Before-and-after page screenshots
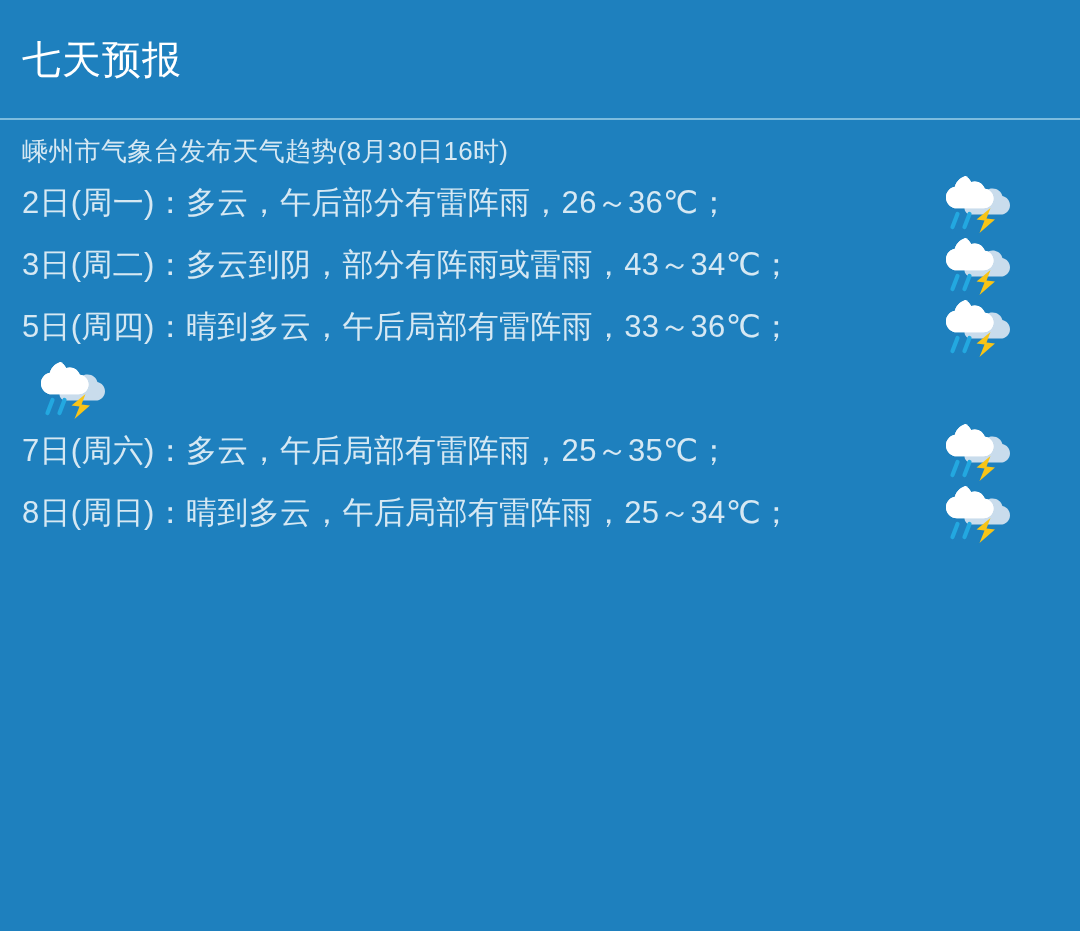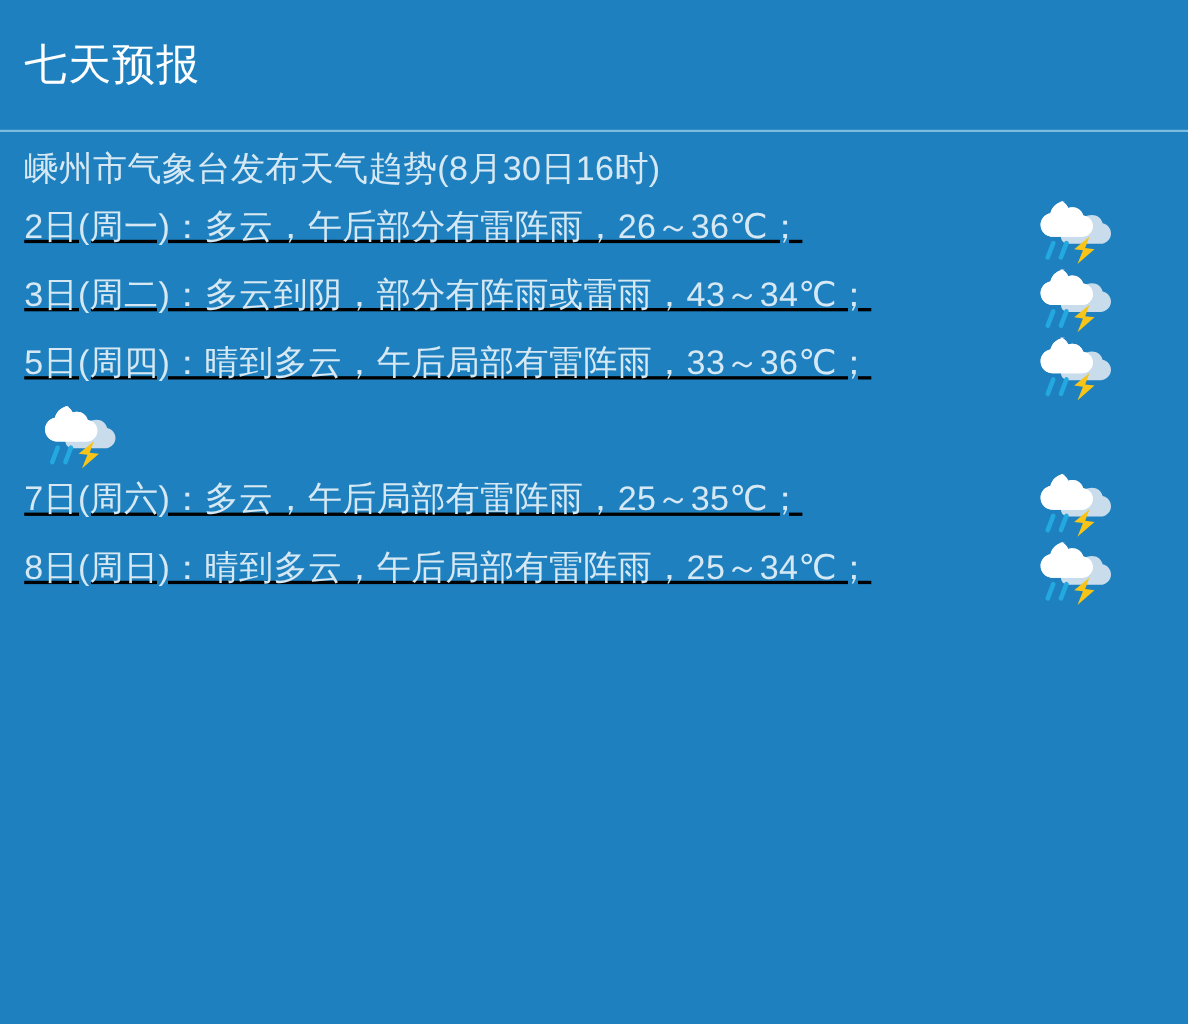"嵊州市气象台发布天气趋势(8月30日16时)" .subtitle { font-size: 31px -> 26px }
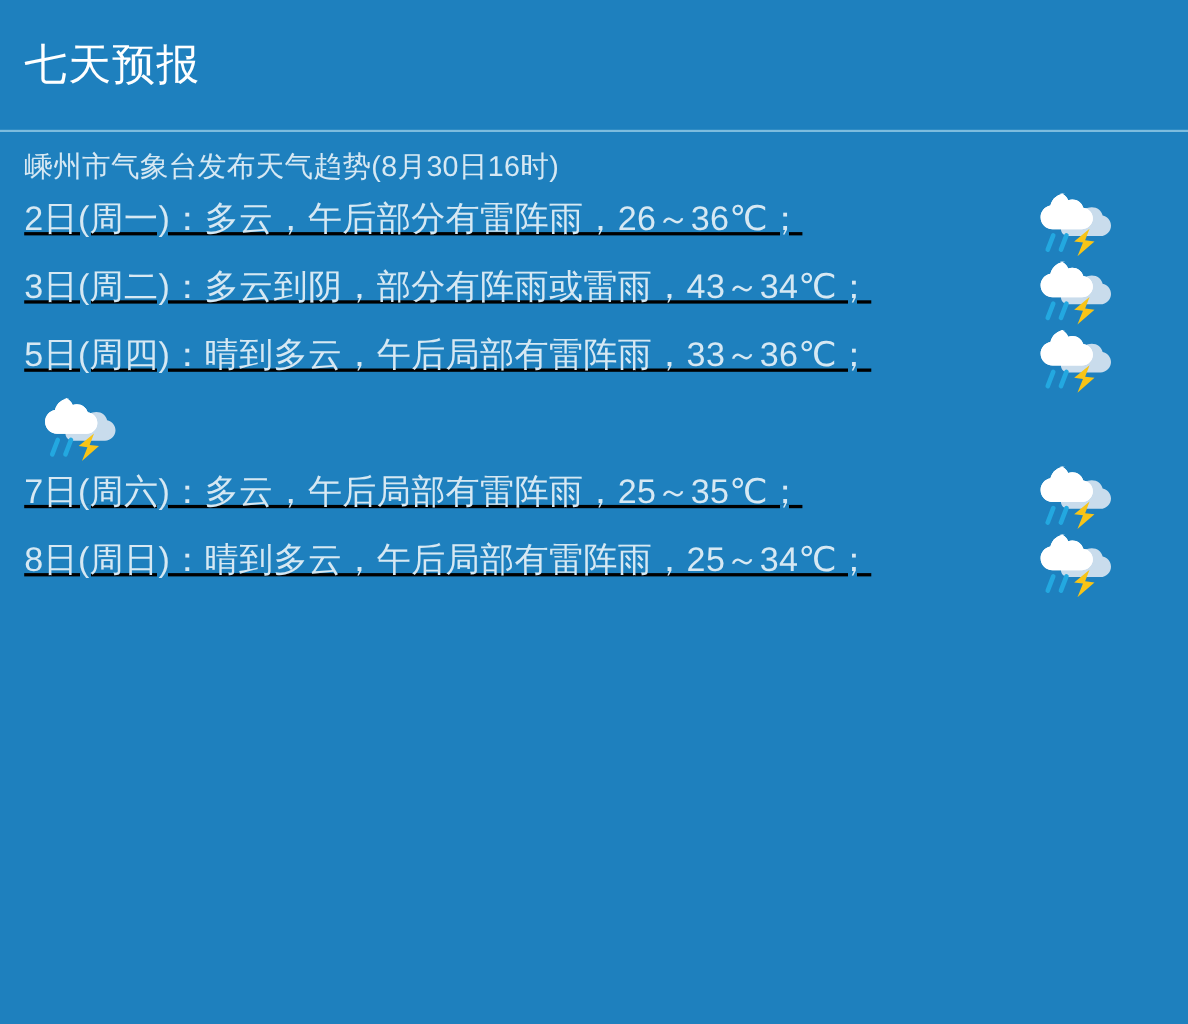"2日(周一)：多云，午后部分有雷阵雨，26～36℃；" .forecast-row { align-items: none -> center; text-decoration: underline -> none }
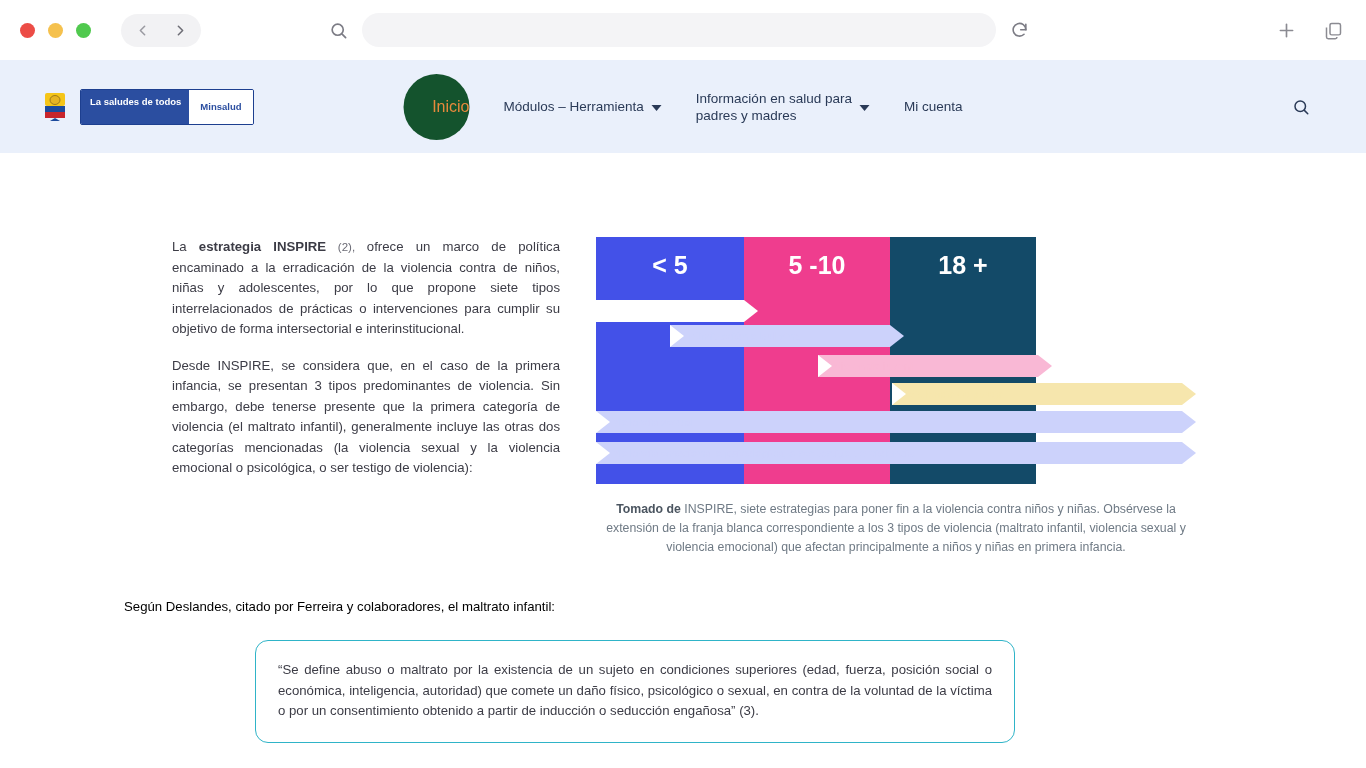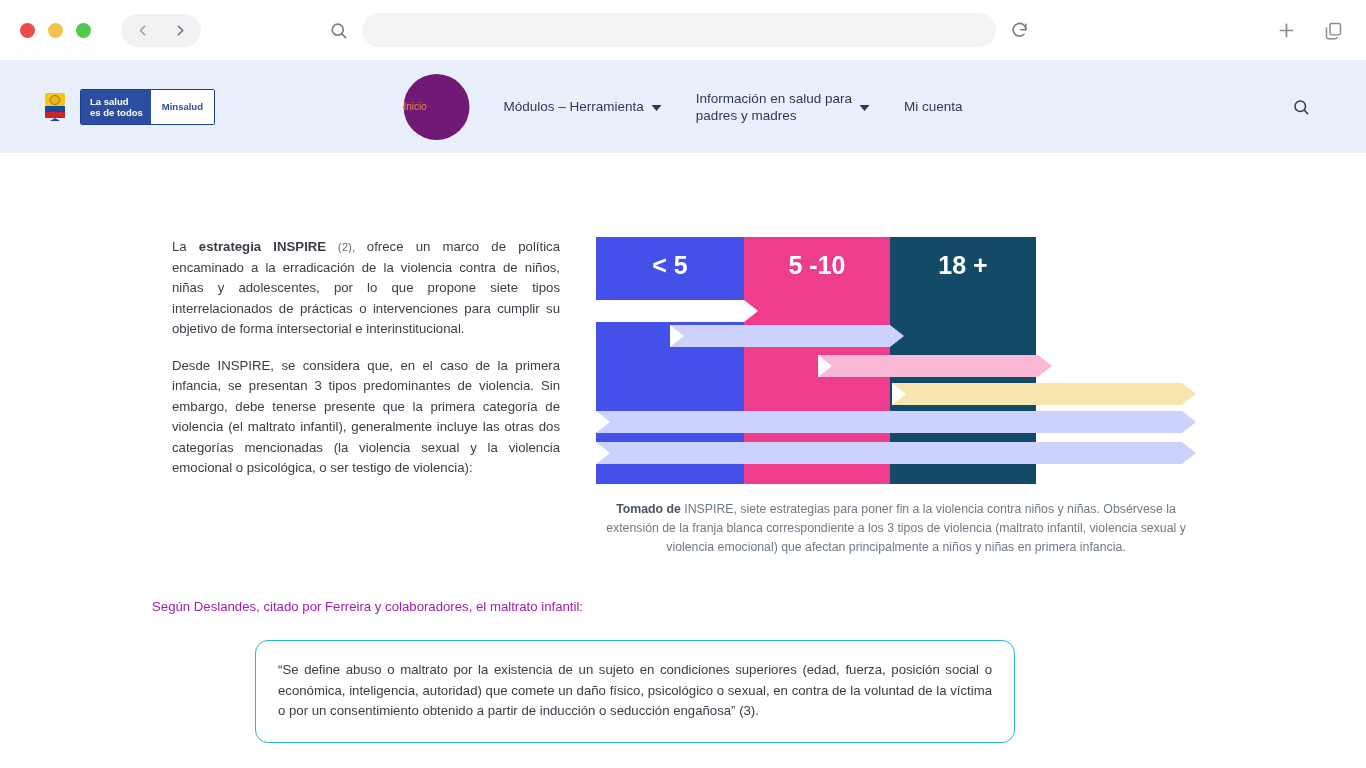"La salud" .logo-left { flex-direction: column -> row }
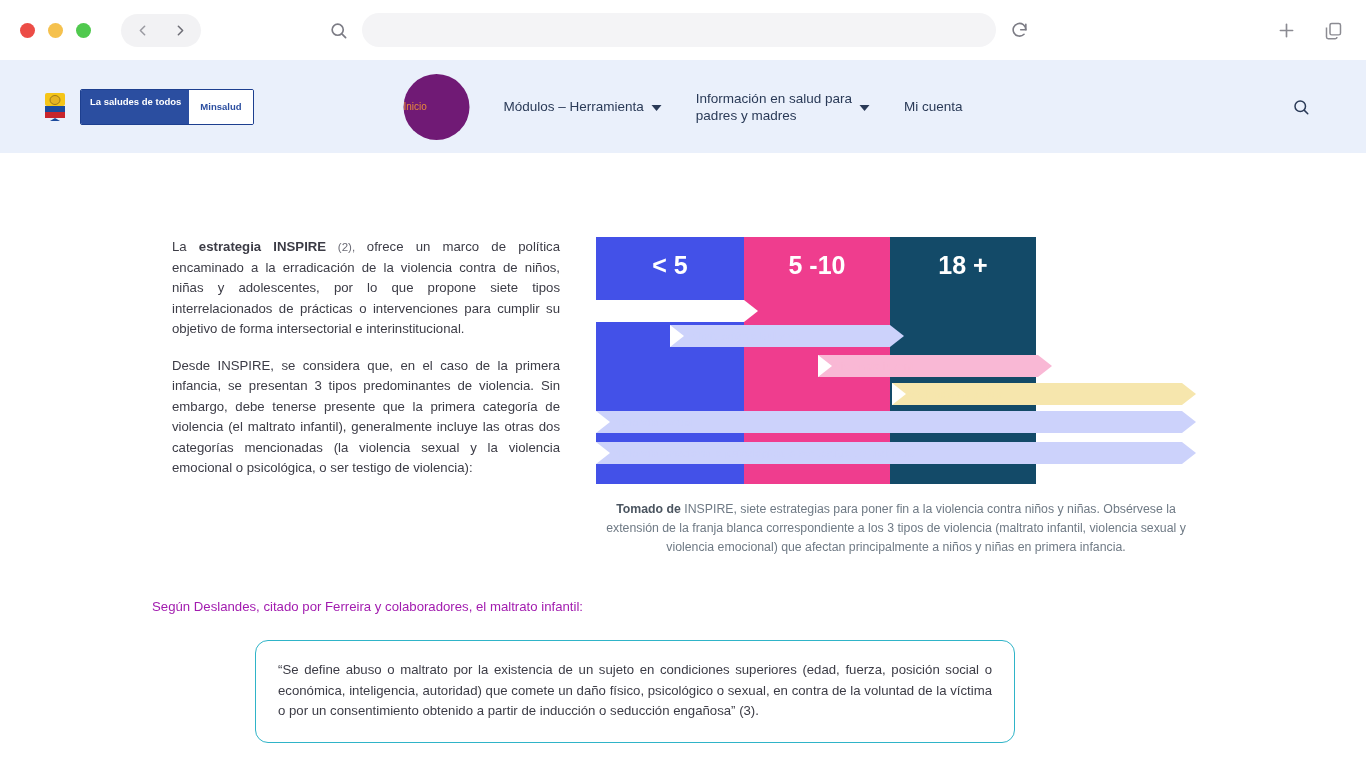"Inicio" .nav-pill { background: #701a75 -> #14532d; font-size: 10px -> 16px; justify-content: flex-start -> flex-end }
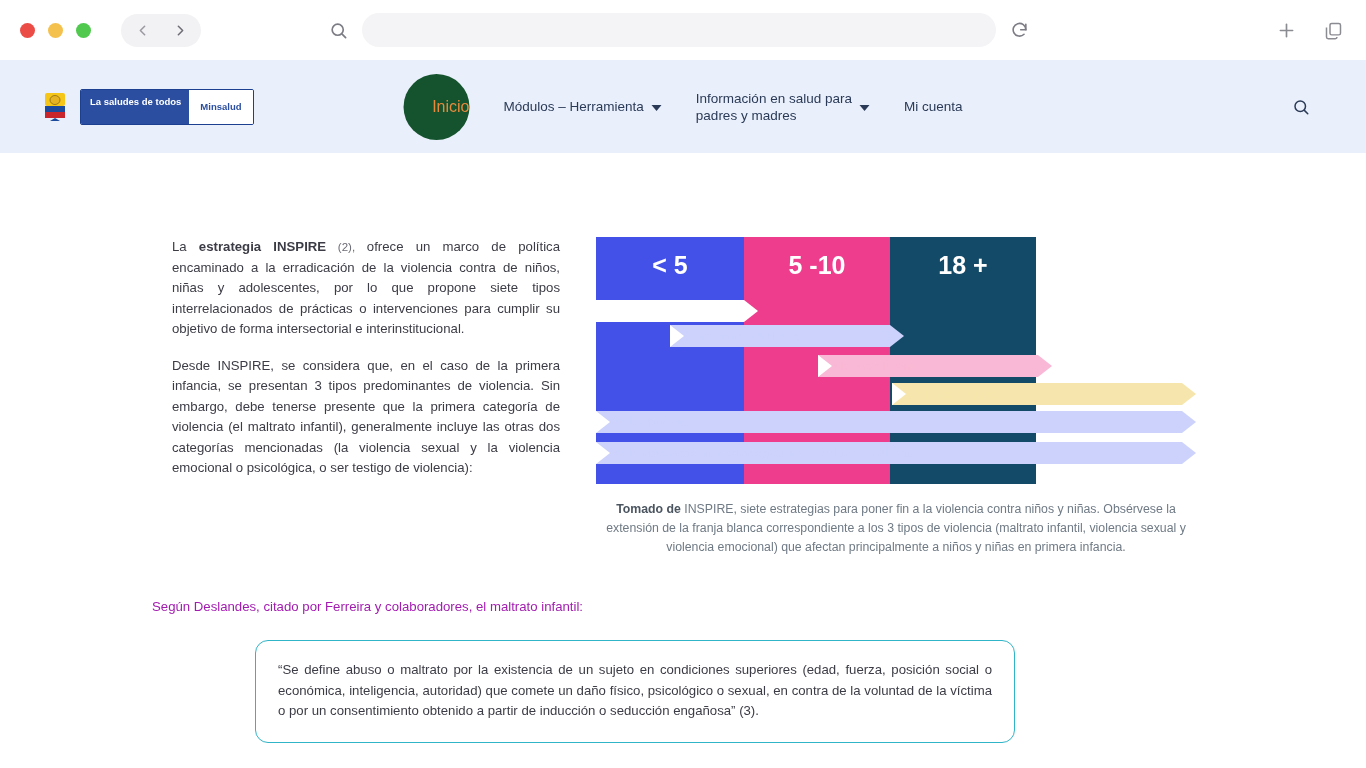"Según Deslandes, citado por Ferreira" .lead-line { color: #a21caf -> #000000; margin: 42px 0 0 112px -> 42px 0 0 84px }
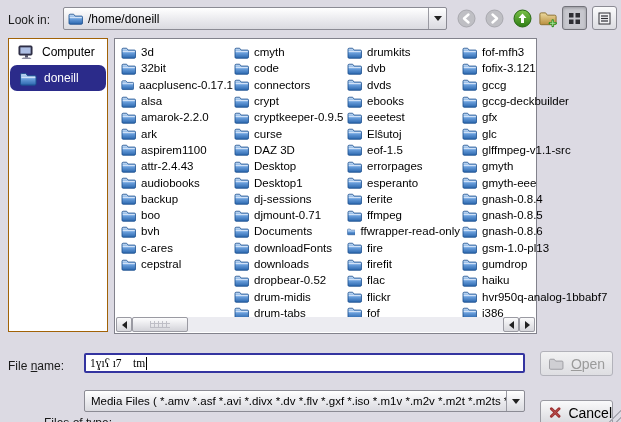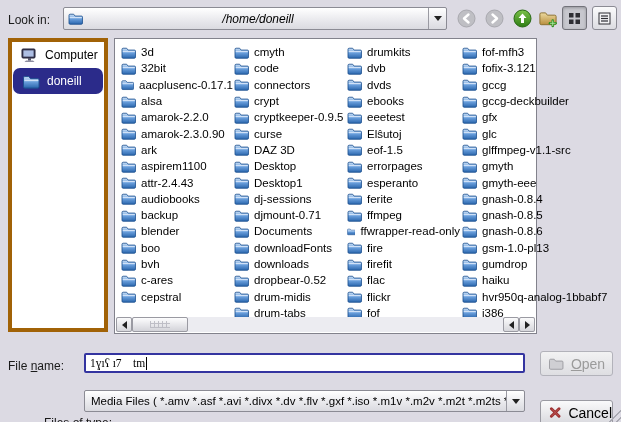"Look in:" .abs { text-align: center -> none }
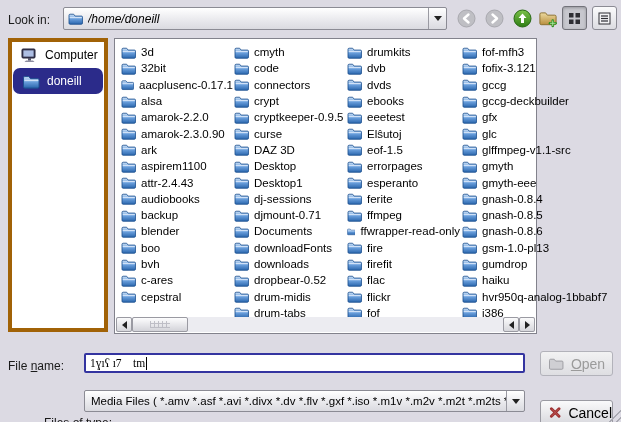"/home/doneill" #look-in-combo { font-style: italic -> none }
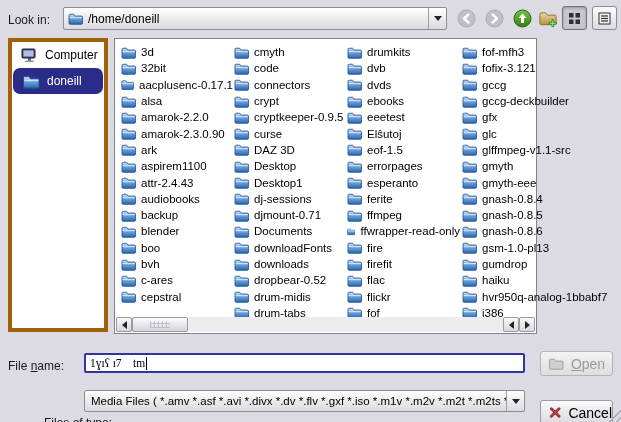"Computer" #sidebar { border: 4px solid #a16207 -> 1px solid #a16207 }
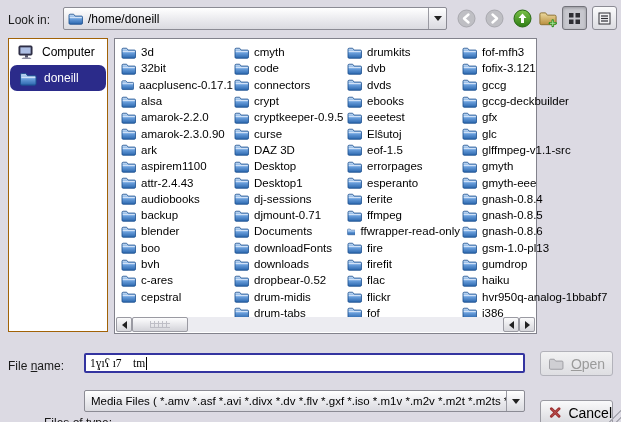"amarok-2.3.0.90" div.file-item { html: <div> <svg> <defs> <linearGradient> <stop></stop> <stop></stop> <stop></stop> </linearGradient> </defs> <path></path> <path></path> </svg> <span>amarok-2.3.0.90</span> </div> -> none }
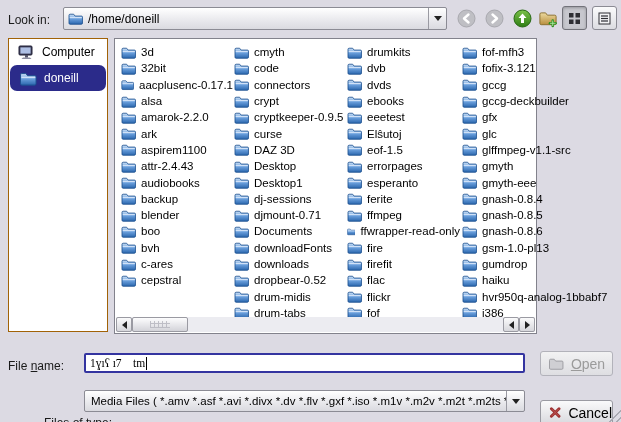"blender" div.file-item { html: <div> <svg> <defs> <linearGradient> <stop></stop> <stop></stop> <stop></stop> </linearGradient> </defs> <path></path> <path></path> </svg> <span>blender</span> </div> -> none }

EXERCISE PROMPT
Give the data again exactly. Keep the images out.

SOLVED EXERCISE
"嵊州市气象台发布天气趋势(8月30日16时)" .subtitle { font-size: 31px -> 26px }
"2日(周一)：多云，午后部分有雷阵雨，26～36℃；" .forecast-row { align-items: none -> center; text-decoration: underline -> none }
"La salud" .logo-left { flex-direction: column -> row }
"Inicio" .nav-pill { background: #701a75 -> #14532d; font-size: 10px -> 16px; justify-content: flex-start -> flex-end }
"Según Deslandes, citado por Ferreira" .lead-line { color: #a21caf -> #000000; margin: 42px 0 0 112px -> 42px 0 0 84px }
"Look in:" .abs { text-align: center -> none }
"/home/doneill" #look-in-combo { font-style: italic -> none }
"Computer" #sidebar { border: 4px solid #a16207 -> 1px solid #a16207 }
"amarok-2.3.0.90" div.file-item { html: <div> <svg> <defs> <linearGradient> <stop></stop> <stop></stop> <stop></stop> </linearGradient> </defs> <path></path> <path></path> </svg> <span>amarok-2.3.0.90</span> </div> -> none }
"blender" div.file-item { html: <div> <svg> <defs> <linearGradient> <stop></stop> <stop></stop> <stop></stop> </linearGradient> </defs> <path></path> <path></path> </svg> <span>blender</span> </div> -> none }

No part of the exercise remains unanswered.